Asia-Pacific

Indonesia quake: Aid groups frustrated as foreign staff told to leave Palu

A foreign rescue team navigates the broken street of Petobo in Palu, Central Sulawesi. Source: AAP

Confusion has set in after foreign rescue organisations in Indonesia were told to go "back to their countries".

Indonesia on Tuesday told foreign aid workers their help was not needed in disaster-ravaged Palu and they should go home, frustrating relief efforts after a quake-tsunami killed more than 2,000 people.

Foreign teams on the ground were told new rules barred them from searching for the dead in hard-hit parts of Palu, where thousands are missing since the September 28 twin disaster.

Indonesia initially refused international help but President Joko Widodo reluctantly agreed to allow in overseas aid once the picture became clearer on Sulawesi island.

The death toll in the Indonesia earthquake and tsunami has hit more than 2,000.
The death toll in the Indonesia earthquake and tsunami has hit more than 2,000.
AAP

Foreign aid poured into the ravaged city of Palu where authorities believe 5,000 people could be missing and 200,000 survivors desperately need food, water and other life-saving supplies.
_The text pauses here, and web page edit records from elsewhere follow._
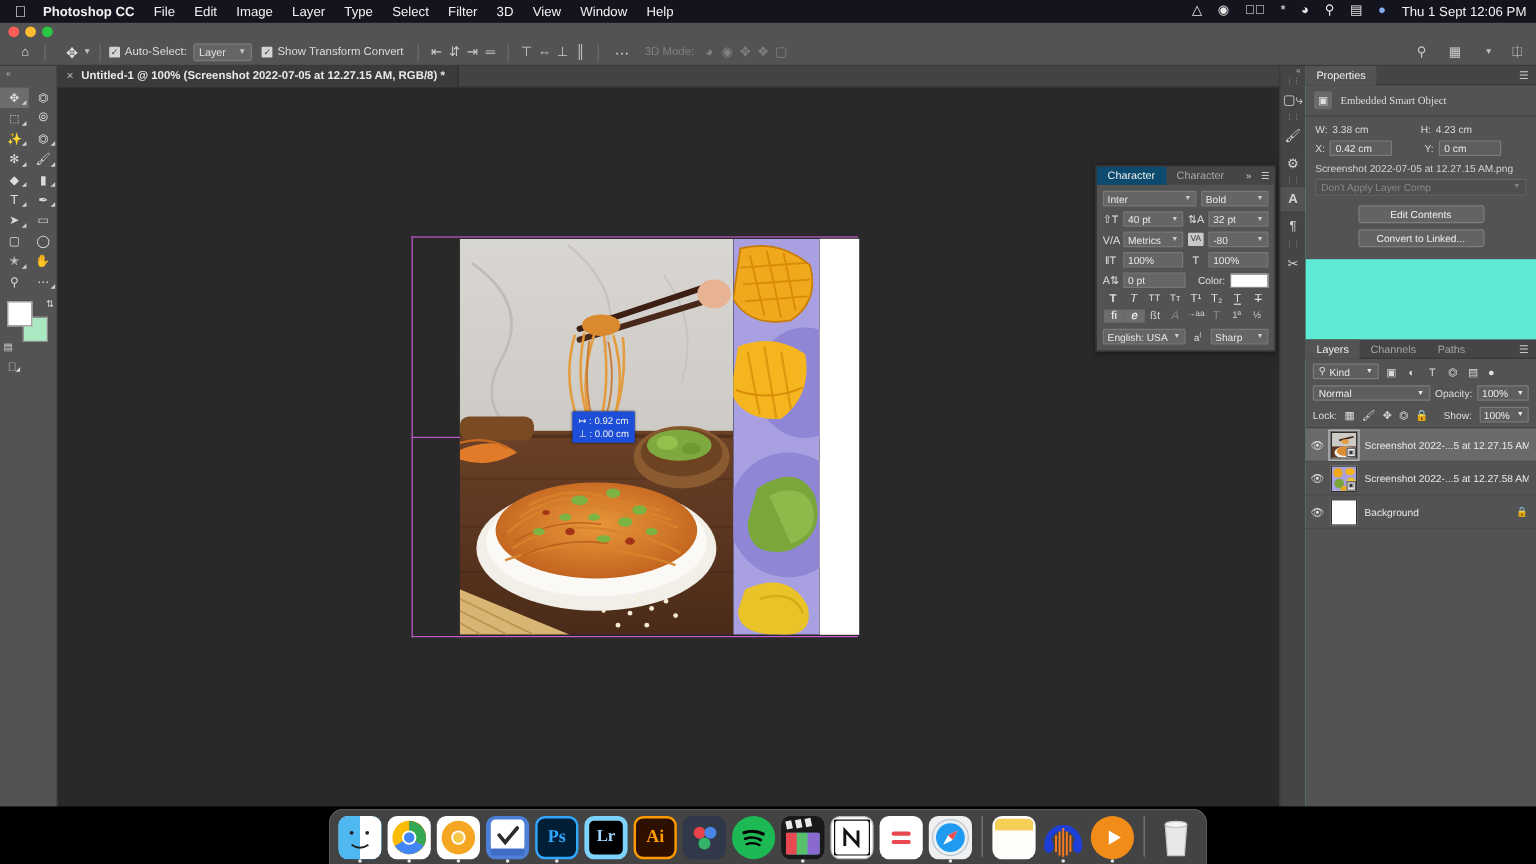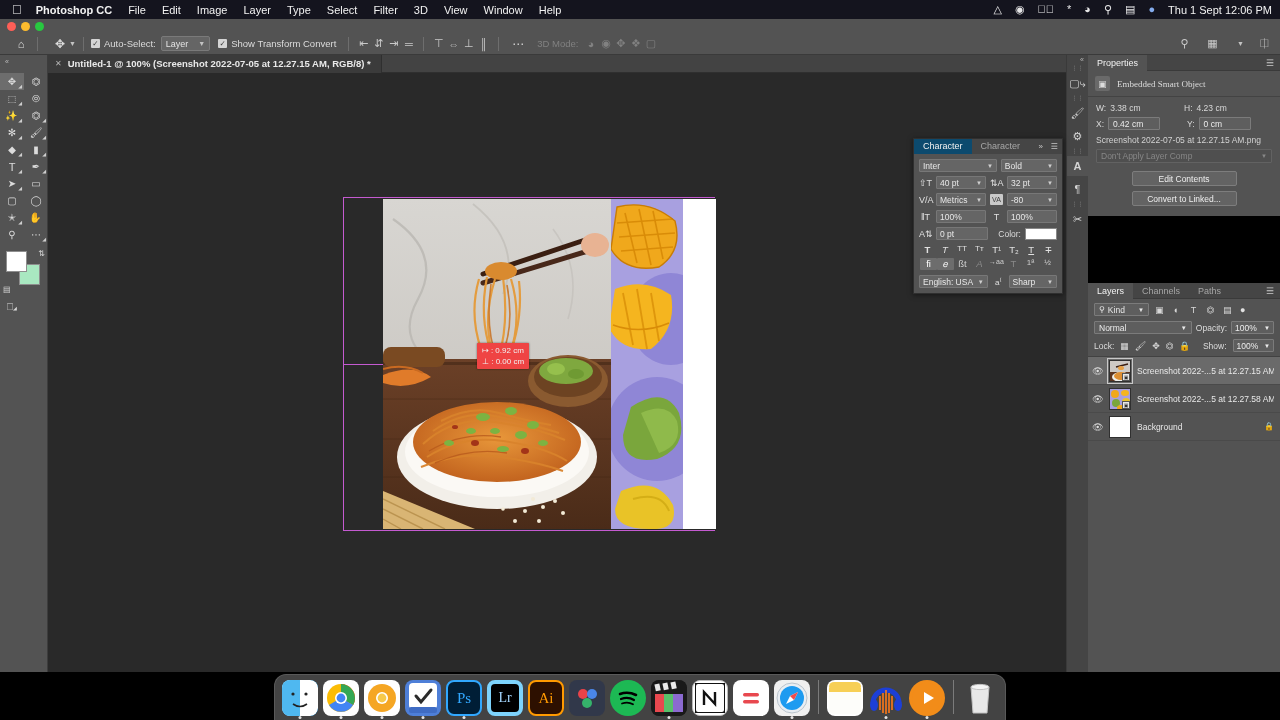--- a/index.html
+++ b/index.html
@@ -169,7 +169,7 @@
   .rail .top { position:absolute; top:1px; right:4px; font-size:7px; color:#b8b8b8;}
 
   
-  .rightcol { position:absolute; right:0; top:55px; width:192px; bottom:0; background:#000000; }
+  .rightcol { position:absolute; right:0; top:55px; width:192px; bottom:0; background:#5eead4; }
   .pnl { background:#535353; }
   .pnl-tabs { display:flex; align-items:center; height:16px; background:#454545; border-bottom:1px solid #3a3a3a;}
   .pnl-tab { padding:0 9px; height:16px; line-height:16px; font-size:9px; color:#a5a5a5;}

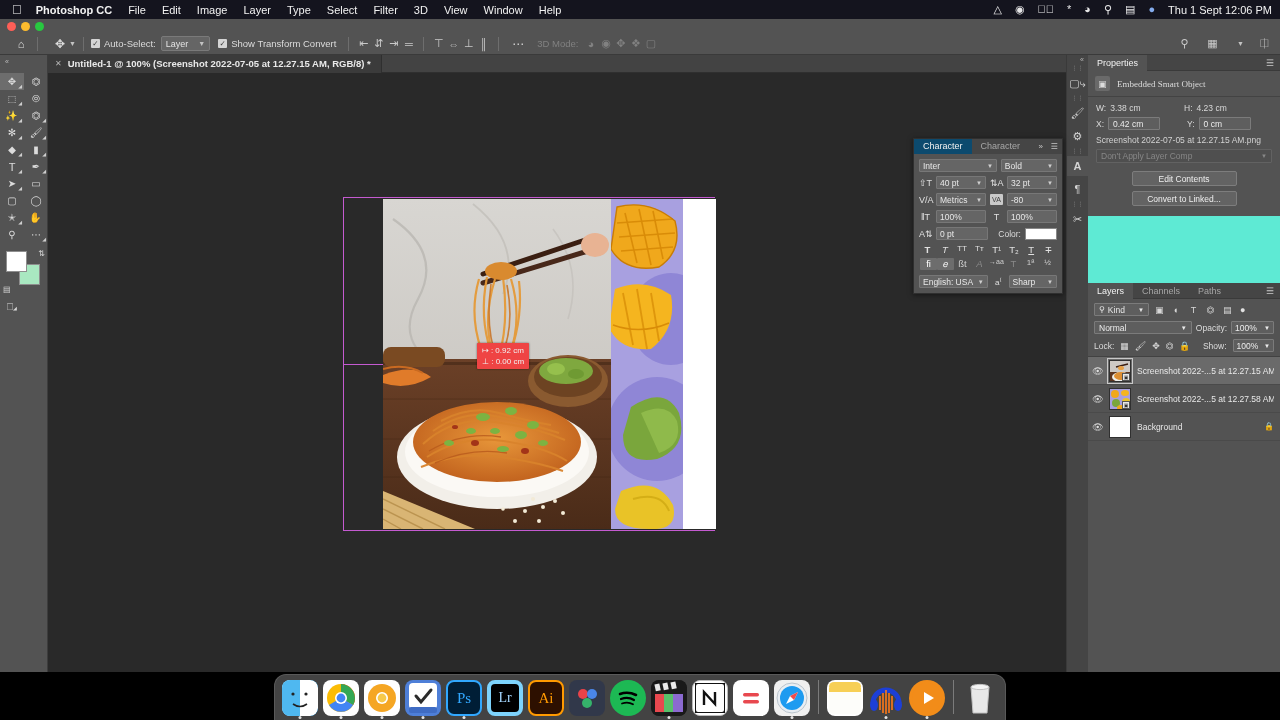--- a/index.html
+++ b/index.html
@@ -111,7 +111,7 @@
 
   .tooltip-meas {
     position:absolute; left:429px; top:270px;
-    background:#ef4444; color:#f0f0f0; font-size:8px; line-height:11px;
+    background:#1d4ed8; color:#f0f0f0; font-size:8px; line-height:11px;
     padding:2px 5px; border-radius:1px; white-space:nowrap;
     box-shadow:0 0 2px rgba(0,0,0,.6);
   }

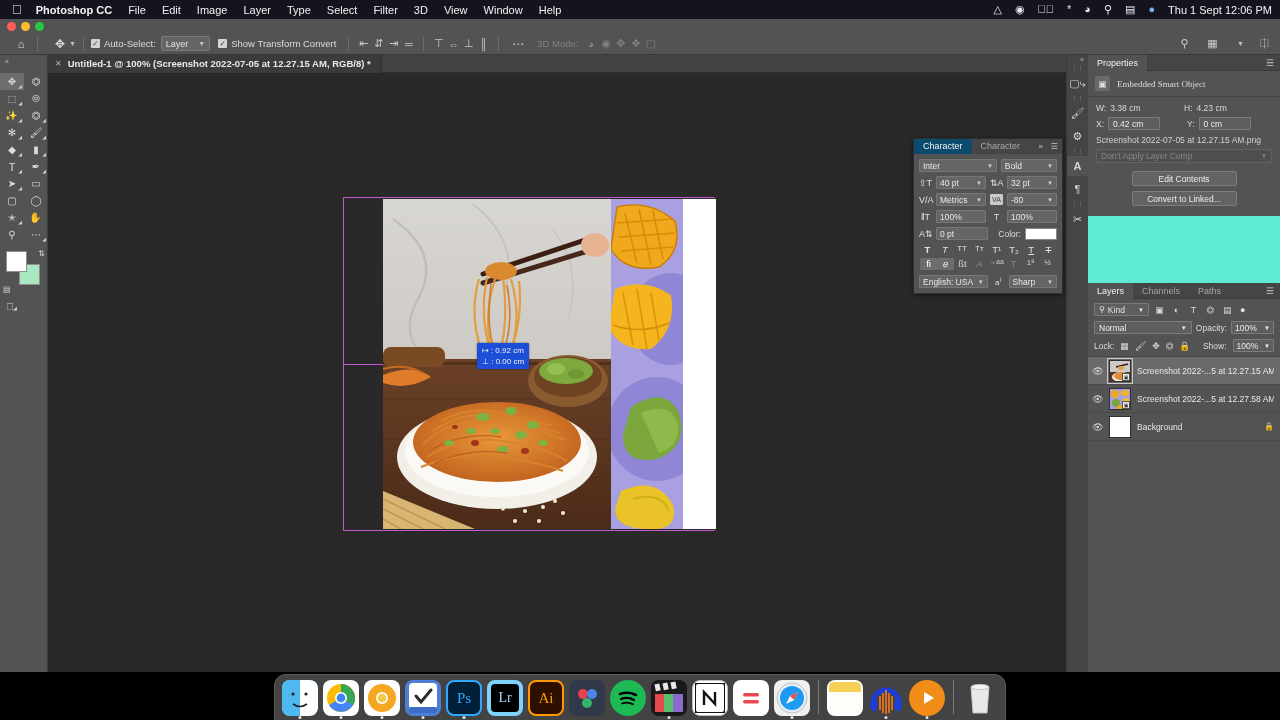--- a/index.html
+++ b/index.html
@@ -240,7 +240,7 @@
   }
   .dicon { width:36px; height:36px; border-radius:8px; position:relative;
            display:flex; align-items:center; justify-content:center;
-           font-size:15px; font-weight:normal; overflow:hidden; margin-bottom:4px;}
+           font-size:15px; font-weight:bold; overflow:hidden; margin-bottom:4px;}
   .dsep { width:1px; height:34px; background:rgba(255,255,255,.3); margin:0 3px 6px;}
   .drun { position:absolute; bottom:1px; left:50%; transform:translateX(-50%);
           width:3px;height:3px;border-radius:50%; background:rgba(255,255,255,.85);}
But international search and rescue teams were prevented Tuesday from accessing hard-hit parts of Palu, where thousands are believed to be buried underneath rubble.

Ahmed Bham, from South African charity Gift of the Givers, was told that new rules barred foreign urban search and rescue teams (USAR) from playing any part in retrieving the dead.

They were told "all foreign USAR teams should make their way obviously back to their countries. They don't need them in Indonesia", he said.

"We've got experienced search and rescue teams here in Indonesia with really specialised equipment. I'd like to use them," he told AFP in Palu.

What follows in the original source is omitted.